Эмили с трудом успокоилась и продолжила:
- После того, как его схватили, Женю привезли в часть. В то время кризис в борьбе с Америкой продолжался, война была у советов на первом месте. Никто не хотел разбираться с этим, и начальник части решил отправить Женю в тот же день в Советский Союз. Там его наверняка бы судили, но им не было дело до этого. Его должны были судить за побег из части. Но ведь если бы они не держали его под арестом, он бы и не стал сбегать! Нет, они хотели судить его за любовь... За чувства, которые эти коммунисты так отчаянно пытались искоренить в своих людях, - кулаки Эмили снова непроизвольно сжались в приступе ярости, - Но Женя не захотел мириться с этим. Он не хотел покидать меня.

В части никто не знал, что случилось, кроме командования. Начальники хранили все в секрете, шумиха была им не нужна. Поэтому Женя смог выбраться из комнаты, где его держали, никто не обратил на него внимания. Он пробрался в ангар, где стояли эти чертовы танки, завел одну из машин и поехал по части напрямую к штабу. Я не знаю, пытались ли его остановить, но только сделать это не удалось. Он быстро и беспрепятственно догнал танк под окна начальников, которые как раз в это время советовались по телефону с Москвой.

Он не стал его останавливать. Танк шел очень медленно, на первой механической скорости. Это скорость гуляющего по парку человека. Женя вылез из танка, спрыгнул с него и встал к столбу прямо напротив движущейся многотонной машины. Когда его заметили, было слишком поздно, танку оставалось до столба несколько метров. - Эрвин и Джоанн от этих слов зажмурились, словно пытаясь отогнать от себя страшные мысли. Девушка едва слышно шмыгала носом, ее лицо было залито слезами. - Он с ужасной силой придавил Женю к бетонному столбу, проломив ему грудь и переломив позвоночник... К счастью, танк удалось остановить до того, как он переехал бы его и уничтожил полностью, - Джоанн глухо всхлипнула, представив эту картину, и расплакалась еще больше, задрожав всем телом. - Но спасти его уже было нельзя...
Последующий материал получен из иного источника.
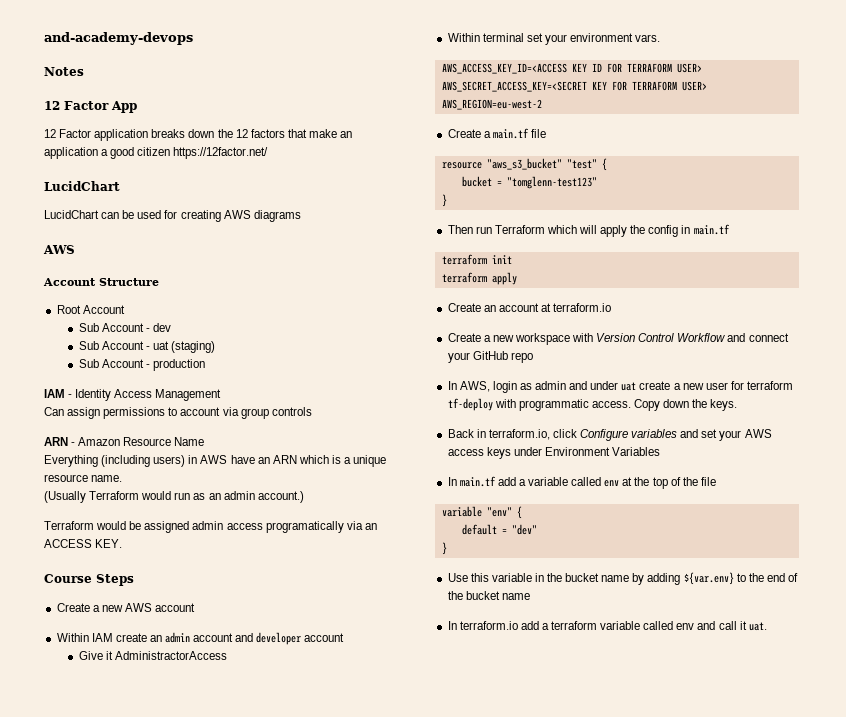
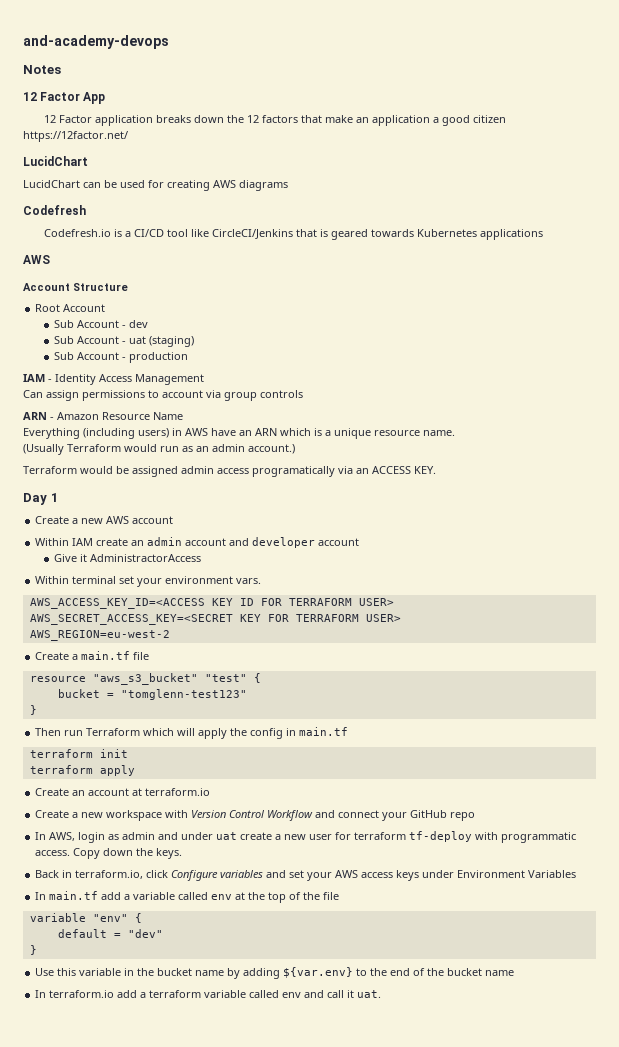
+ Codefresh
+ Codefresh.io is a CI/CD tool like CircleCI/Jenkins that is geared towards Kubernetes applications
- Course Steps
+ Day 1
Эмили снова отвернулась к окну и заплакала. Эрвин обняла мать и несколько раз поцеловала. Она тоже была шокирована и не могла сдерживать слезы.
- Он умер ради любви...

Эмили обнимала дочь, чувствуя какое-то опустошение и в то же время легкость, которой ей никогда до этого ощущать не приходилось. Ей следовала давно все рассказать дочери, но только сейчас она смогла это сделать. И она была счастлива, что теперь правду знает не она одна.

Около получаса женщины просидели в полной тишине, осмысливая услышанное и сказанное в этот вечер. Джоанн убежала на кухню, где, устроившись на полу и обняв свои колени, проплакала минут десять. Перед ее глазами стояли страшные картины. Наконец, она смогла успокоиться и принесла в гостиную поднос с тремя чашками зеленого чая.
Эмили достала из кармана сегодняшнее письмо:
- Сегодня Игорь написал мне, что сильно болен, у него рак. Но он предложил мне осуществить его давнюю мечту - еще раз побывать в Шверине. Он сказал, что хочет посадить в той роще еще одну молодую березку. В знак того, что на этой земле погиб еще один ни в чем не повинный человек. В память о Жене. Но я боюсь снова ехать туда, боюсь, что мое сердце не выдержит тех воспоминаний. И поэтому я прошу вас, чтобы бы поехали со мной, поддержали меня.
- Конечно, мама! Мы поедим с тобой! - Эрвин смотрела на мать ясными и любящими глазами, восхищаясь ею после сегодняшнего разговора.
- А ты, Джоанн, оставишь ненадолго своего ненаглядного ради меня?
- Конечно, бабуль! - эти слова дались Джоанн необычайно легко, хотя еще совсем недавно она готова была весь мир отослать к чертям, лишь бы быть рядом с Петером.
- Спасибо, мои дорогие. Я очень сильно вас люблю. Простите меня ... Простите меня обе...

Улица святого Бонифация медленно погружалась в тихую ночь, уносившую в прошлое этот судьбоносный день.